■ EXERCISE BRIEF: Repeat the records in full and exactly, omitting pictures.

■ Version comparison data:
<<<<
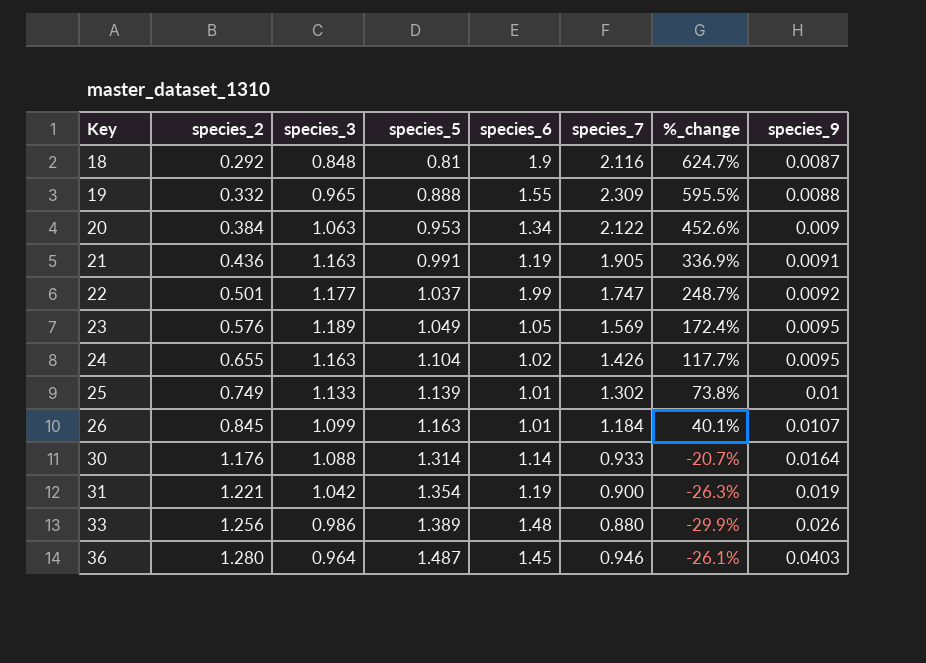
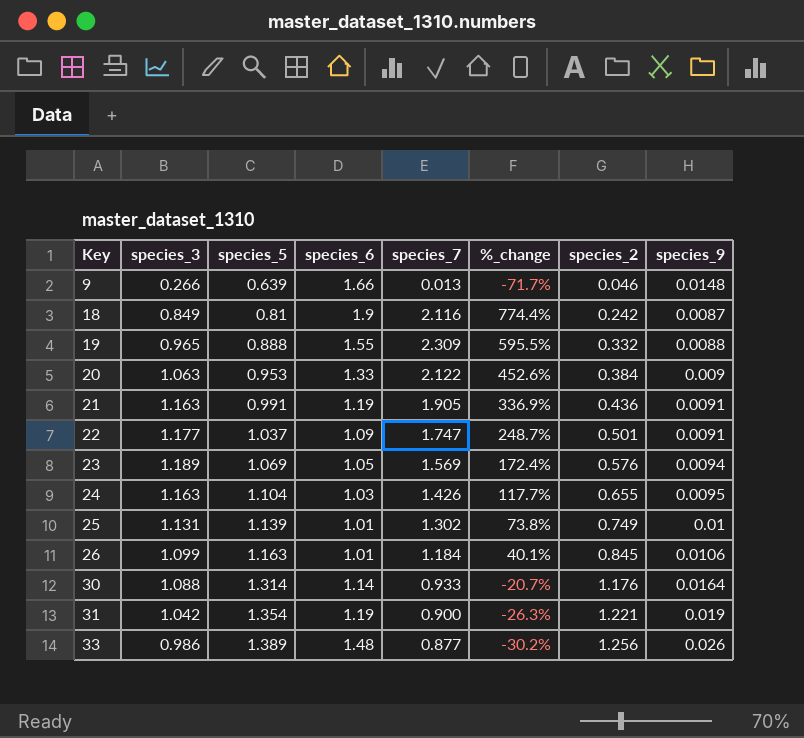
column species_2 | position: 2 -> 7
row 36: 1.280 | 0.964 | 1.487 | 1.45 | 0.946 | -26.1% | 0.0403 -> none
row 9: none -> 0.266 | 0.639 | 1.66 | 0.013 | -71.7% | 0.046 | 0.0148
18 | species_3: 0.848 -> 0.849
18 | %_change: 624.7% -> 774.4%
18 | species_2: 0.292 -> 0.242
20 | species_6: 1.34 -> 1.33
22 | species_6: 1.99 -> 1.09
22 | species_9: 0.0092 -> 0.0091
23 | species_5: 1.049 -> 1.069
23 | species_9: 0.0095 -> 0.0094
24 | species_6: 1.02 -> 1.03
25 | species_3: 1.133 -> 1.131
26 | species_9: 0.0107 -> 0.0106
33 | species_7: 0.880 -> 0.877
33 | %_change: -29.9% -> -30.2%

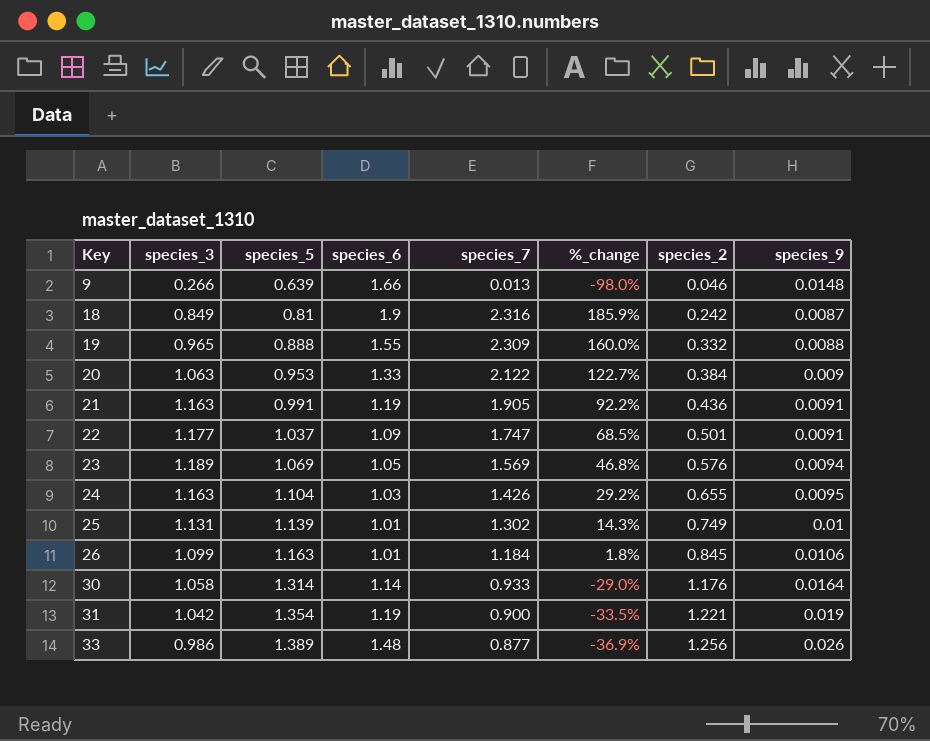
column %_change | formula: ([species_7] - [species_2]) / [species_2] -> ([species_7] - [species_5]) / [species_5]
18 | species_7: 2.116 -> 2.316
30 | species_3: 1.088 -> 1.058

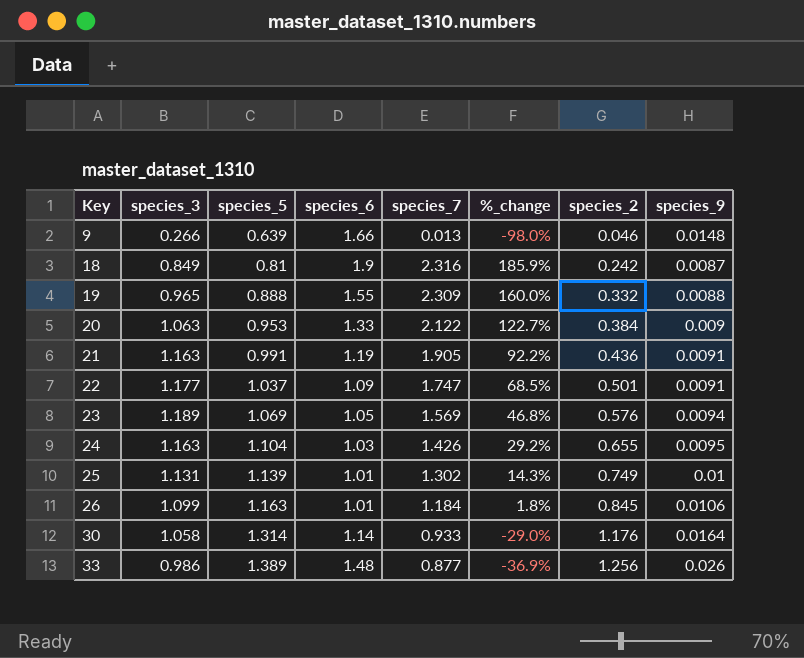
row 31: 1.042 | 1.354 | 1.19 | 0.900 | -33.5% | 1.221 | 0.019 -> none

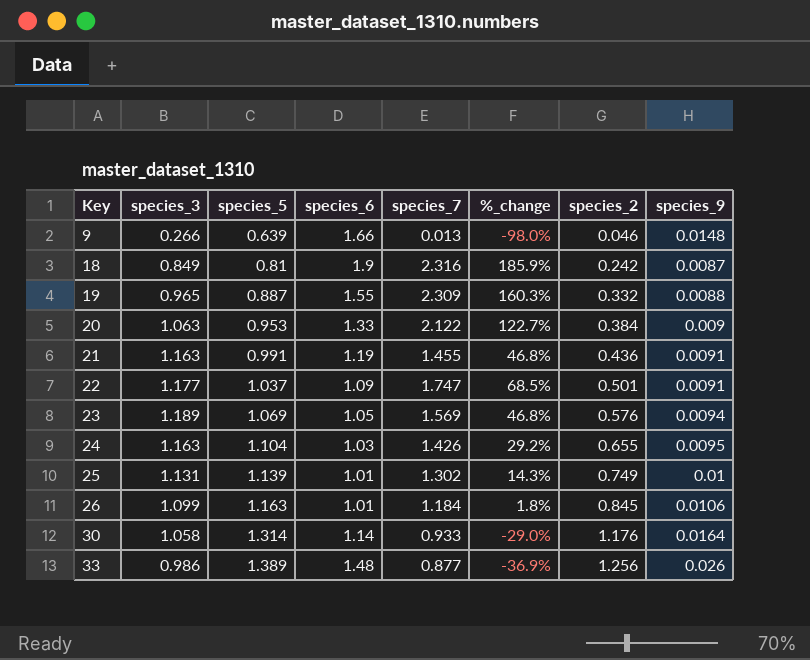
19 | species_5: 0.888 -> 0.887
19 | %_change: 160.0% -> 160.3%
21 | species_7: 1.905 -> 1.455
21 | %_change: 92.2% -> 46.8%

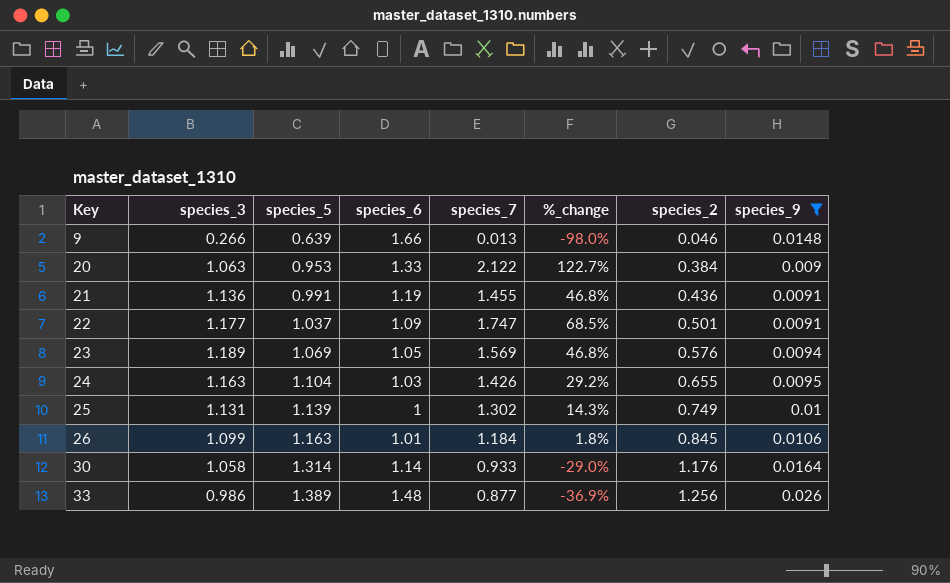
filter: none -> species_9 >= 0.009
21 | species_3: 1.163 -> 1.136
25 | species_6: 1.01 -> 1

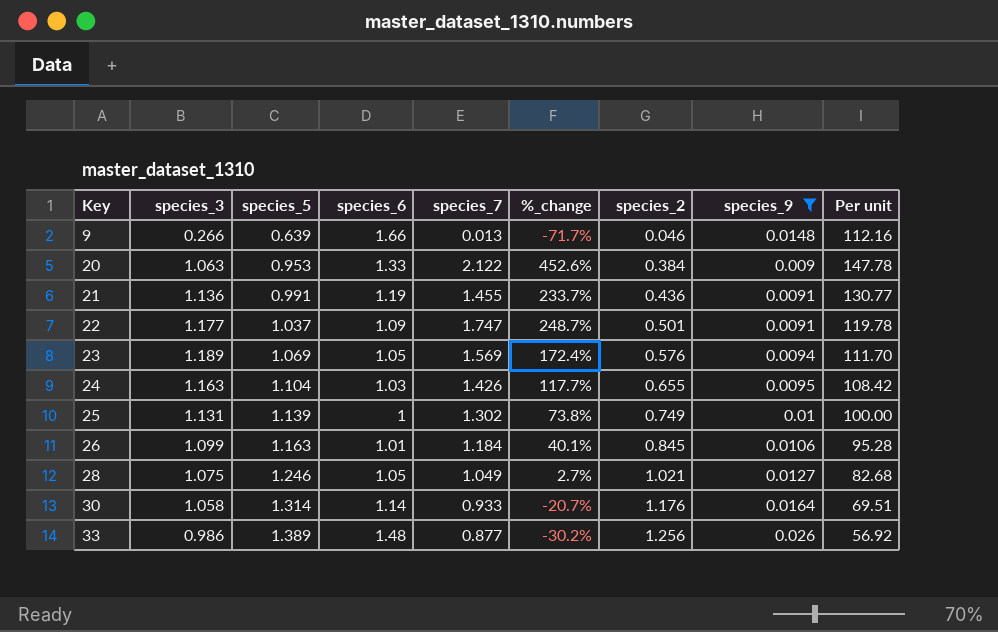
column %_change | formula: ([species_7] - [species_5]) / [species_5] -> ([species_7] - [species_2]) / [species_2]
column Per unit | formula: none -> [species_6] / [species_9]
row 28: none -> 1.075 | 1.246 | 1.05 | 1.049 | 2.7% | 1.021 | 0.0127 | 82.68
>>>>
■ YOUR RESPONSE:
column species_2 | position: 2 -> 7
row 36: 1.280 | 0.964 | 1.487 | 1.45 | 0.946 | -26.1% | 0.0403 -> none
row 9: none -> 0.266 | 0.639 | 1.66 | 0.013 | -71.7% | 0.046 | 0.0148
18 | species_3: 0.848 -> 0.849
18 | %_change: 624.7% -> 774.4%
18 | species_2: 0.292 -> 0.242
20 | species_6: 1.34 -> 1.33
22 | species_6: 1.99 -> 1.09
22 | species_9: 0.0092 -> 0.0091
23 | species_5: 1.049 -> 1.069
23 | species_9: 0.0095 -> 0.0094
24 | species_6: 1.02 -> 1.03
25 | species_3: 1.133 -> 1.131
26 | species_9: 0.0107 -> 0.0106
33 | species_7: 0.880 -> 0.877
33 | %_change: -29.9% -> -30.2%

column %_change | formula: ([species_7] - [species_2]) / [species_2] -> ([species_7] - [species_5]) / [species_5]
18 | species_7: 2.116 -> 2.316
30 | species_3: 1.088 -> 1.058

row 31: 1.042 | 1.354 | 1.19 | 0.900 | -33.5% | 1.221 | 0.019 -> none

19 | species_5: 0.888 -> 0.887
19 | %_change: 160.0% -> 160.3%
21 | species_7: 1.905 -> 1.455
21 | %_change: 92.2% -> 46.8%

filter: none -> species_9 >= 0.009
21 | species_3: 1.163 -> 1.136
25 | species_6: 1.01 -> 1

column %_change | formula: ([species_7] - [species_5]) / [species_5] -> ([species_7] - [species_2]) / [species_2]
column Per unit | formula: none -> [species_6] / [species_9]
row 28: none -> 1.075 | 1.246 | 1.05 | 1.049 | 2.7% | 1.021 | 0.0127 | 82.68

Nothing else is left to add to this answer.